Brainkind’s consultant clinical neuropsychologist, Dr. Annmarie Burns, said: “For many of the people we work with, this is often the first time they have had the opportunity to talk about their head or brain injury, explore what it means for them, and discuss the consequences they are experiencing.

“Many of the individuals we support have reasons why they might not seek hospital care after an injury. Even if they do present at hospital, their circumstances often make it difficult to engage with follow-up appointments, so they don’t receive the kind of feedback from medical teams that you or I might expect.

“The Brain Injury Link Worker spends a significant amount of time helping them understand what it means to have experienced a brain injury and the challenges they may face. The feedback we receive suggests that this support is really valuable and offers them an important opportunity to explore these issues.”

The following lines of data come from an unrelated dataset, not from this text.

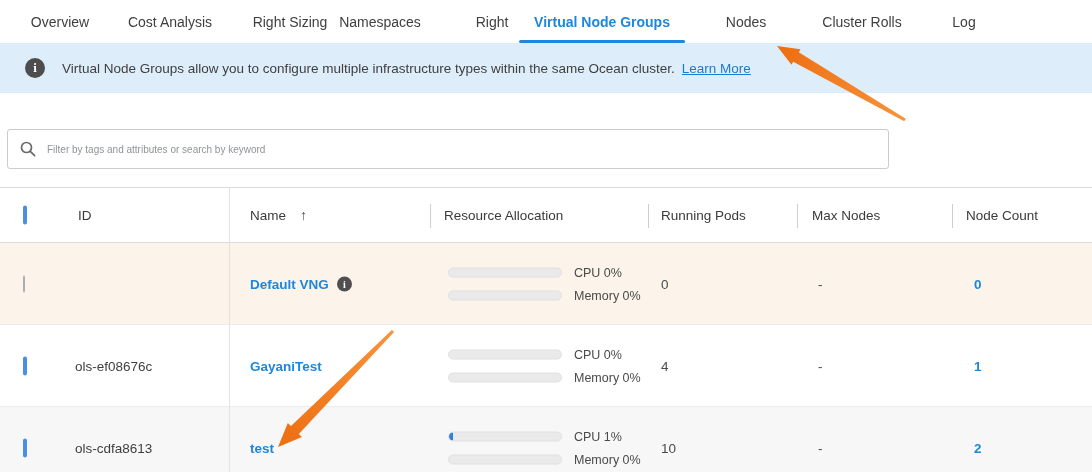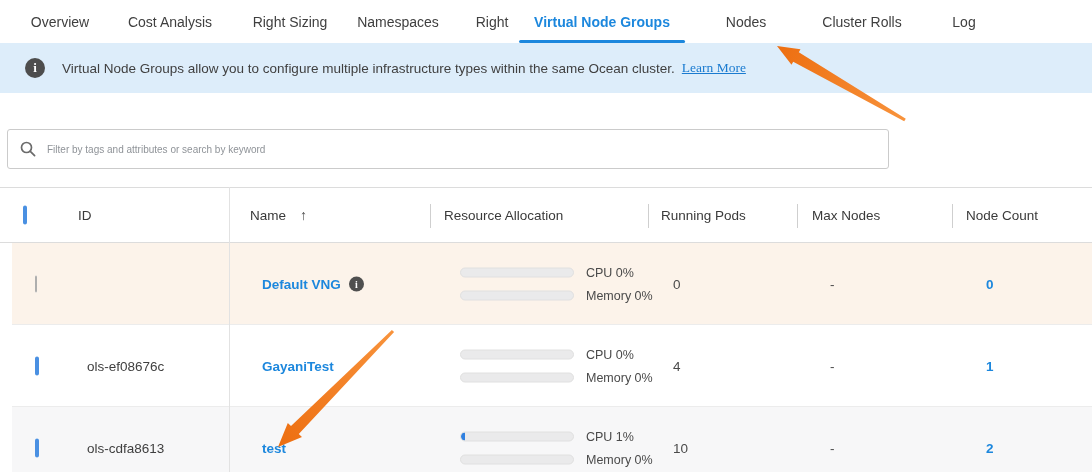--- a/index.html
+++ b/index.html
@@ -12,7 +12,7 @@
   .tab { position:absolute; top:0; height:43px; display:flex; align-items:center;
          transform:translateX(-50%); font-size:14px; color:#3f3f3f; white-space:nowrap; cursor:pointer; }
   .tab:nth-of-type(1){left:60px}  .tab:nth-of-type(2){left:170px} .tab:nth-of-type(3){left:290px}
-  .tab:nth-of-type(4){left:398px} .tab:nth-of-type(5){left:492px} .tab:nth-of-type(6){left:602px}
+  .tab:nth-of-type(4){left:380px} .tab:nth-of-type(5){left:492px} .tab:nth-of-type(6){left:602px}
   .tab:nth-of-type(7){left:746px} .tab:nth-of-type(8){left:862px} .tab:nth-of-type(9){left:964px}
   .tab:nth-of-type(10){left:1057px}
   .tab.active { color:#1c87dd; font-weight:bold; }

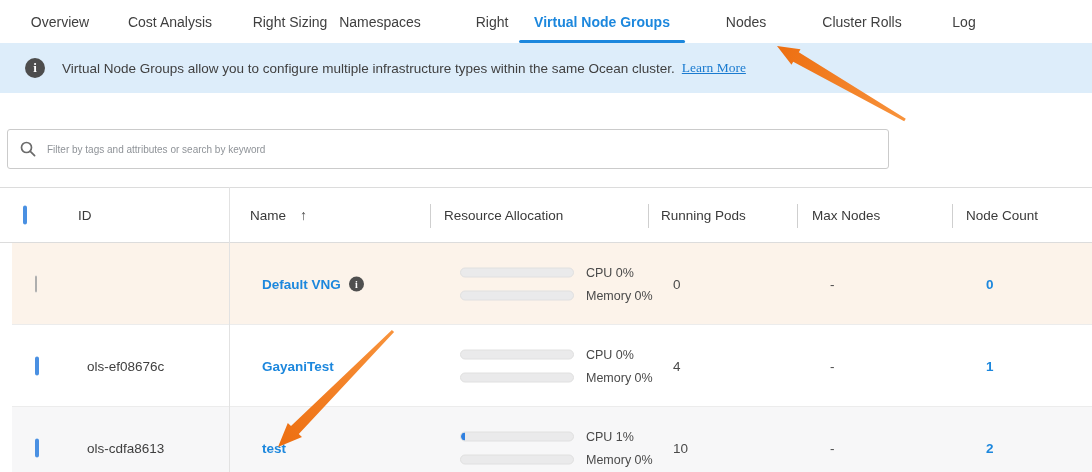--- a/index.html
+++ b/index.html
@@ -27,7 +27,7 @@
             display:flex; align-items:center; justify-content:center;
             font-family:"Liberation Serif",serif; font-weight:bold; font-size:13px; }
   .banner-text { margin-left:62px; font-size:13.5px; color:#404040; }
-  .banner-link { margin-left:7px; font-size:13.5px; color:#1a7bd0; text-decoration:underline; cursor:pointer;font-family:Liberation Serif, serif; }
+  .banner-link { margin-left:7px; font-size:13.5px; color:#1a7bd0; text-decoration:underline; cursor:pointer; }
 
   
   .search { position:absolute; left:7px; top:129px; width:882px; height:40px;

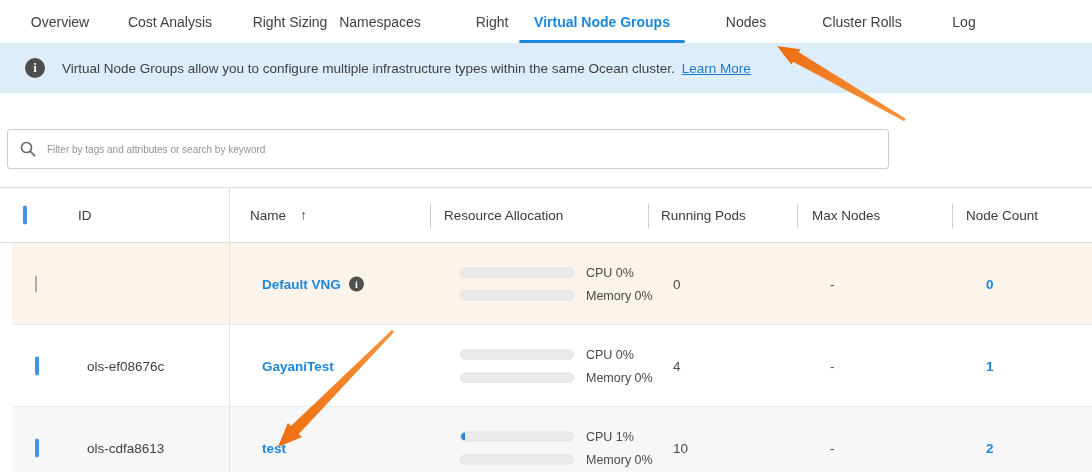--- a/index.html
+++ b/index.html
@@ -49,7 +49,7 @@
   .tick-1{left:430px} .tick-2{left:648px} .tick-3{left:797px} .tick-4{left:952px}
   .vline { position:absolute; left:229px; top:187px; bottom:0; width:1px; background:#e2e2e2; z-index:5; }
 
-  .trow { position:relative; height:82px; border-bottom:1px solid #ececec; background:#fff; font-size:13.5px; color:#3f3f3f;margin-left:12px; }
+  .trow { position:relative; height:82px; border-bottom:1px solid #ececec; background:#fff; font-size:13.5px; color:#3f3f3f; }
   .trow.highlight { background:#fcf3ea; }
   .trow.hovered { background:#f7f7f8; }
   .trow:last-child { border-bottom:none; }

“The team also developed the Perception of Change Questionnaire which assesses both the area intervention and factors that influence engagement with the prison regime.

“We know that if people are more engaged and complete their interventions, they are hopefully less likely to reoffend – though that data is complex to analyse,” said Burns.

“Our findings show that after intervention, men improve across all of these measures. Obviously, in healthcare, patient-reported outcomes are crucial, and this questionnaire is one aspect of that. It sits alongside other measures, including mental health assessments. We also try to capture environmental factors, such as how individuals engage with the prison regime, though this is not always straightforward. However, it is an area for potential future development.”

The research project will now look into expanding into women’s prisons women’s prisons, exploring whether the model works well with women.

“We try each time to address study limitations, as well as extending the findings in prison settings to other populations,” said Davina Jones, head of policy, influencing, and social change programmes at Brainkind.

“So we have done work with women in prison, but also with women outside prison who have a history of domestic abuse. We try to evaluate the service from different perspectives using different methodologies, qualitative as well as quantitative, but also different measures. It’s part of trying to grasp what we’re achieving, but also the relationships between all the factors that we encounter, which may be brain injury, but, people are also sometimes from deprived backgrounds or have childhood adverse experiences.

“By building this kind of data, we can start to understand some of those connections. And of course, that then helps us to get better ways of intervening.”

On receiving the award, Jones added: “It’s really nice for the work to be recognised. This has been a very long term project, and it can feel really difficult sometimes doing research in prisons when you’re struggling to get data. It’s really great when all that hard work pays off and it gets recognised.”

In the coming months, the project will be expanding into five to six prisons in the North West.